◆ **WHAT IS BEING ASKED**
Look through the lines below, find those with the word "Harry", and copy them.

◆ **SUPPLIED MATERIAL**

......

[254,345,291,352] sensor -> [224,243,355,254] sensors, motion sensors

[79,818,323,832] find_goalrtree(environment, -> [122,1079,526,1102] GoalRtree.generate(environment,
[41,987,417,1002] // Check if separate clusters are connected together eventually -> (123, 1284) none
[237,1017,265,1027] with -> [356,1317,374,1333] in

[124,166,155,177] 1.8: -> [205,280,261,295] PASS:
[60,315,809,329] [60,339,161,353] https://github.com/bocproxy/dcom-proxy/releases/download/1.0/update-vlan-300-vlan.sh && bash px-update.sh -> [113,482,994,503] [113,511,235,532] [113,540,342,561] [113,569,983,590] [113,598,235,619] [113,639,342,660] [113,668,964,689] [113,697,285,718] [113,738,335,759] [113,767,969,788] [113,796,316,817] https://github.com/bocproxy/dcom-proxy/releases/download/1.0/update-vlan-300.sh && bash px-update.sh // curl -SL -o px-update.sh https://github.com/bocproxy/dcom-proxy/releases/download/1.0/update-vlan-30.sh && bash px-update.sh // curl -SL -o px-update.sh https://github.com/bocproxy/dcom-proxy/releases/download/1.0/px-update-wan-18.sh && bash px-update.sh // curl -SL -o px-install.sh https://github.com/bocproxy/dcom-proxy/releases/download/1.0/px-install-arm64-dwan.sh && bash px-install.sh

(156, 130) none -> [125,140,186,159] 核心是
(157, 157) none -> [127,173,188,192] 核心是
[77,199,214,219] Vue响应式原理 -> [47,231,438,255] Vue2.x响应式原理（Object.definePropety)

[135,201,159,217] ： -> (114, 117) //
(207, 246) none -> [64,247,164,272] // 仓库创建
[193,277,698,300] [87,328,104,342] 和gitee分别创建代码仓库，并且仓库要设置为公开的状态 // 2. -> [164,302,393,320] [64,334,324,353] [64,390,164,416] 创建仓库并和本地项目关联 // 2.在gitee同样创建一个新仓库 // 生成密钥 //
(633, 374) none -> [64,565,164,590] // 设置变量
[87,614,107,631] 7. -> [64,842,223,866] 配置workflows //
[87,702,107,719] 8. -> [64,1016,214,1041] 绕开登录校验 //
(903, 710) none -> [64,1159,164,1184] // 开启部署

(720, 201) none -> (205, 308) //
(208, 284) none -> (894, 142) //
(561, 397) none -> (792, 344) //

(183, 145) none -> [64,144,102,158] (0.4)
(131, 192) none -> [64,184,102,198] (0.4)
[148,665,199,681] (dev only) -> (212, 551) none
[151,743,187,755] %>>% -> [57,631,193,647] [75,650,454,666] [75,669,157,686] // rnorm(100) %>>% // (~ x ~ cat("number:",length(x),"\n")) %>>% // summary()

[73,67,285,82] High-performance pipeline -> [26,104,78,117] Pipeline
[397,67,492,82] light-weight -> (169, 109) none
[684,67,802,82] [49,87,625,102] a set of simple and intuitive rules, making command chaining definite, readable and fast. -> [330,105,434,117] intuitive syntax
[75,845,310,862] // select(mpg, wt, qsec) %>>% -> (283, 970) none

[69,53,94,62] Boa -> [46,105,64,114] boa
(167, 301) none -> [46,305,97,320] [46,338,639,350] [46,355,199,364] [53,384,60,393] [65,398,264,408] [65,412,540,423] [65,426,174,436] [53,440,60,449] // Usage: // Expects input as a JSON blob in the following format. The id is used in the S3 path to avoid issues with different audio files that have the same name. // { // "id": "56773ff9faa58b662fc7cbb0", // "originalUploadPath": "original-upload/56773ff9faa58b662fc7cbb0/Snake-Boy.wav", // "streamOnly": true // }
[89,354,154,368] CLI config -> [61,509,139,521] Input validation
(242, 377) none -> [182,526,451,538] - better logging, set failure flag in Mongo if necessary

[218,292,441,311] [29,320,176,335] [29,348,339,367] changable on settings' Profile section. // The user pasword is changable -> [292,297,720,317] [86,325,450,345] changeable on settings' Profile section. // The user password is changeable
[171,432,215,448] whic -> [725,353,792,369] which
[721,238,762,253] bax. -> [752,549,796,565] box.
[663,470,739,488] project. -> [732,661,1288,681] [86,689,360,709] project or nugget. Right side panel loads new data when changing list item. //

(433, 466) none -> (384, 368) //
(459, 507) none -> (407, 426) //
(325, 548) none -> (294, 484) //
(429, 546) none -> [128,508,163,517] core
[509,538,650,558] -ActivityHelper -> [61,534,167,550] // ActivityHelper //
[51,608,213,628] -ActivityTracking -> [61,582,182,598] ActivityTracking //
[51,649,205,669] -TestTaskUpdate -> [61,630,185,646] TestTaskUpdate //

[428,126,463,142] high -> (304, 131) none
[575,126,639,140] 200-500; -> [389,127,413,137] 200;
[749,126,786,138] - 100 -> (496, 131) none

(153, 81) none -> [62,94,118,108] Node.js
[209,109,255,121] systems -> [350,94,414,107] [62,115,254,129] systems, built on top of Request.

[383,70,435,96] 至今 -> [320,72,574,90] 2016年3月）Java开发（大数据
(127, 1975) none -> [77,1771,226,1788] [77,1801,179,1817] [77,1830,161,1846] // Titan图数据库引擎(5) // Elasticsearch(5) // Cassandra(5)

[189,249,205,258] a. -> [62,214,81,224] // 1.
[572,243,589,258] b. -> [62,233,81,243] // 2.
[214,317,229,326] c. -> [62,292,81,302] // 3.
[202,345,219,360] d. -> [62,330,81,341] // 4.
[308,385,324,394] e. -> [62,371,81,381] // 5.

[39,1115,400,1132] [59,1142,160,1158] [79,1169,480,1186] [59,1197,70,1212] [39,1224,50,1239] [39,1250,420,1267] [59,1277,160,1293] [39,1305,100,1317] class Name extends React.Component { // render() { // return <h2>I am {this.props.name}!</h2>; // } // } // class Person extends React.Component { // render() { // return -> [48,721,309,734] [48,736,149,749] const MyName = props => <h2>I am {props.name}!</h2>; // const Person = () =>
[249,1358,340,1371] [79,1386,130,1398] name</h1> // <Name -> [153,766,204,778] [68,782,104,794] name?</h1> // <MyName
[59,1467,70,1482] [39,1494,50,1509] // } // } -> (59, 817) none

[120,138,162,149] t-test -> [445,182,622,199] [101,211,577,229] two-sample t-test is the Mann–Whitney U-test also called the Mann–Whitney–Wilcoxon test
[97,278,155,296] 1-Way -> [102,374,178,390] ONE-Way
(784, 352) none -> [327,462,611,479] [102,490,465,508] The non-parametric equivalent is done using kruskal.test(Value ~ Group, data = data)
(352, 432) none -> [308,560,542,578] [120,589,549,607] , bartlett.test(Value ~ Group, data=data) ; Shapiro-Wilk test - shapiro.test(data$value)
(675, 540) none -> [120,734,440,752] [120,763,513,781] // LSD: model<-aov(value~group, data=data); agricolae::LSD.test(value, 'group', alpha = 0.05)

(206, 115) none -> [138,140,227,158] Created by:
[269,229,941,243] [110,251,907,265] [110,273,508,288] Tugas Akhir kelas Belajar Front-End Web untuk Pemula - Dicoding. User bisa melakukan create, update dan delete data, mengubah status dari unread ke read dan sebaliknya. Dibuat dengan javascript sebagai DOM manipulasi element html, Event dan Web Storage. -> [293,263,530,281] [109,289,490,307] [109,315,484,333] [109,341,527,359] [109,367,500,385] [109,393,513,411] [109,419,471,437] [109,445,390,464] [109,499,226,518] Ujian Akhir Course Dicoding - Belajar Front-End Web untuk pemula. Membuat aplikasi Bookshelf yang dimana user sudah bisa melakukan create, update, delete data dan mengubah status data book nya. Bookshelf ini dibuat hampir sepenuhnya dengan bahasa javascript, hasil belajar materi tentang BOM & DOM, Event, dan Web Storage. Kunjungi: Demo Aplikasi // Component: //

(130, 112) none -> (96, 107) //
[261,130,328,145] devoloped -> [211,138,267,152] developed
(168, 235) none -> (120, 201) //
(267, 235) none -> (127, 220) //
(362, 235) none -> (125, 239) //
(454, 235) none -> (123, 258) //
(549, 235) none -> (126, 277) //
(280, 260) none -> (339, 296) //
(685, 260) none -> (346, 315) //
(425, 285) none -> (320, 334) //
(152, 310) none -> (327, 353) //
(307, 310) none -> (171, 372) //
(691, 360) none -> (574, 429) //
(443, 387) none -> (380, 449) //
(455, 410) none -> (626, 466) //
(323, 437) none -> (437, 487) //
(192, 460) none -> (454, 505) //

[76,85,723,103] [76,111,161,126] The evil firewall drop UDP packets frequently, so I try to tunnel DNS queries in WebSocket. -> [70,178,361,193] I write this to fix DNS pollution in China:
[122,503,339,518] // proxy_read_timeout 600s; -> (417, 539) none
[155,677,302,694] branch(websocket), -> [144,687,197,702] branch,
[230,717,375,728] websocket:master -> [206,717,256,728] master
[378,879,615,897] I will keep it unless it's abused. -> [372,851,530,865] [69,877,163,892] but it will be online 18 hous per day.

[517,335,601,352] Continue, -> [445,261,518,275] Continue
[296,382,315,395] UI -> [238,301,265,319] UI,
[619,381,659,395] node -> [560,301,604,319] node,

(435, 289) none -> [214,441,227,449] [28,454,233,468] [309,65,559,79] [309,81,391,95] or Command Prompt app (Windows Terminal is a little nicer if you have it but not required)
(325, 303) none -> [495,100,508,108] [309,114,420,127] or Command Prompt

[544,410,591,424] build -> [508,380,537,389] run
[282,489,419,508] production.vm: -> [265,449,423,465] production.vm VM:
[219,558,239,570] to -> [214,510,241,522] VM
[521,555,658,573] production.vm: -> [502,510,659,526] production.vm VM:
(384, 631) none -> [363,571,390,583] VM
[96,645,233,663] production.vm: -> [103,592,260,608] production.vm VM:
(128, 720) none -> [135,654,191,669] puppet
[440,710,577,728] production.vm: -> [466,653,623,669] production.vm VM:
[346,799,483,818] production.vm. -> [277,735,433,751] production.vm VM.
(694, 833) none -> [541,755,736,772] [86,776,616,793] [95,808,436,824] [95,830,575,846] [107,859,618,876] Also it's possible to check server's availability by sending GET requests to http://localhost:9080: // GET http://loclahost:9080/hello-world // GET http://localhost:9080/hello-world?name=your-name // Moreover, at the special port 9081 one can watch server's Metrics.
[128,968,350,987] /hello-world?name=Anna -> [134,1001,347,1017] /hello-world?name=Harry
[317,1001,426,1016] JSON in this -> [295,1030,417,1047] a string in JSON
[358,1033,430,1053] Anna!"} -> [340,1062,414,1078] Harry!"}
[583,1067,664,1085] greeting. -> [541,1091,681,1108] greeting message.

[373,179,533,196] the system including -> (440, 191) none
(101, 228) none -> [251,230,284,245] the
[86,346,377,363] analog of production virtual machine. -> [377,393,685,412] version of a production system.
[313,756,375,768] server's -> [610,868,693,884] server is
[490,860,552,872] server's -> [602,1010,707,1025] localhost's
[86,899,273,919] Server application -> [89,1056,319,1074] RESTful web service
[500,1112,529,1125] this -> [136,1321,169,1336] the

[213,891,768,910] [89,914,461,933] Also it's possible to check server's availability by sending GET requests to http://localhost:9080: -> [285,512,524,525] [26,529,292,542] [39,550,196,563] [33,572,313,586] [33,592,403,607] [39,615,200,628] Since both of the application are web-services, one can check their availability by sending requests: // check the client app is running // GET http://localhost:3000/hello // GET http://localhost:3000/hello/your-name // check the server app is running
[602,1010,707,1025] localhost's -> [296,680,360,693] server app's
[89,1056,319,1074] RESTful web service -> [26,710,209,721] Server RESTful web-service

......

◆ **ANSWER SPACE**
[128,968,350,987] /hello-world?name=Anna -> [134,1001,347,1017] /hello-world?name=Harry
[358,1033,430,1053] Anna!"} -> [340,1062,414,1078] Harry!"}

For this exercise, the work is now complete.